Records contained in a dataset
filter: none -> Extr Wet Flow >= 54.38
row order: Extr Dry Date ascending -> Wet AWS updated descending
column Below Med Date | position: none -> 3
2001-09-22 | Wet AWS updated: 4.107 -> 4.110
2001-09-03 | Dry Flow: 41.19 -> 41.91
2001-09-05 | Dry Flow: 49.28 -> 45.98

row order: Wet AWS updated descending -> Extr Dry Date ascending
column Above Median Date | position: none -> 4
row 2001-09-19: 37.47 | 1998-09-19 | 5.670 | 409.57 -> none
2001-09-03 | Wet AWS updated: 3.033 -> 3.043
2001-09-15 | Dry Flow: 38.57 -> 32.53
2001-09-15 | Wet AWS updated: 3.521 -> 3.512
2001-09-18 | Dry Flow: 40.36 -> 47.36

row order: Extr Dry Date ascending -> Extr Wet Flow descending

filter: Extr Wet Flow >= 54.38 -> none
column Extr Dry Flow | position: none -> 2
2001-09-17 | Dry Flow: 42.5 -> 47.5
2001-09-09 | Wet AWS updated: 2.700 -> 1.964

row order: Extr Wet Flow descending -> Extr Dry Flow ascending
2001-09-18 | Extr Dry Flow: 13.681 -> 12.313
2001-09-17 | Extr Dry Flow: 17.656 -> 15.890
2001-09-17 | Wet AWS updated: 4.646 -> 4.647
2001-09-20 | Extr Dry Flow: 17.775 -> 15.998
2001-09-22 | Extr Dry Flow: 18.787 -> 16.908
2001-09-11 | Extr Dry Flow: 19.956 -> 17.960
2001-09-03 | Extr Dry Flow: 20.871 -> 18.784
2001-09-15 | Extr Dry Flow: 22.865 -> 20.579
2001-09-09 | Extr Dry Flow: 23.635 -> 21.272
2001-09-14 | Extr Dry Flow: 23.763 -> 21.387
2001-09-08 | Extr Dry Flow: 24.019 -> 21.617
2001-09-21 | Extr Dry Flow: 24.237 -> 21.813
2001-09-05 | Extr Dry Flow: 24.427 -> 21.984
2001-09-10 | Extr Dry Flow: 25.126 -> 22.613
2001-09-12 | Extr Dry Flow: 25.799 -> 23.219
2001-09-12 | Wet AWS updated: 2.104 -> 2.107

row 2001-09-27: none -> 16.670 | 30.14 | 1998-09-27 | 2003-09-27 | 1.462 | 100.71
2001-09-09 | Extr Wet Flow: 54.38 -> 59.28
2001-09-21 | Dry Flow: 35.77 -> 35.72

**TASK TO COMPLETE:** Transcribe nothing except the lines from the one with "2001-09-12 | Wet AWS updated: 2.104 -> 2.107" through the end of the data above, each exactly as it appears.

**YOUR SOLUTION:**
2001-09-12 | Wet AWS updated: 2.104 -> 2.107

row 2001-09-27: none -> 16.670 | 30.14 | 1998-09-27 | 2003-09-27 | 1.462 | 100.71
2001-09-09 | Extr Wet Flow: 54.38 -> 59.28
2001-09-21 | Dry Flow: 35.77 -> 35.72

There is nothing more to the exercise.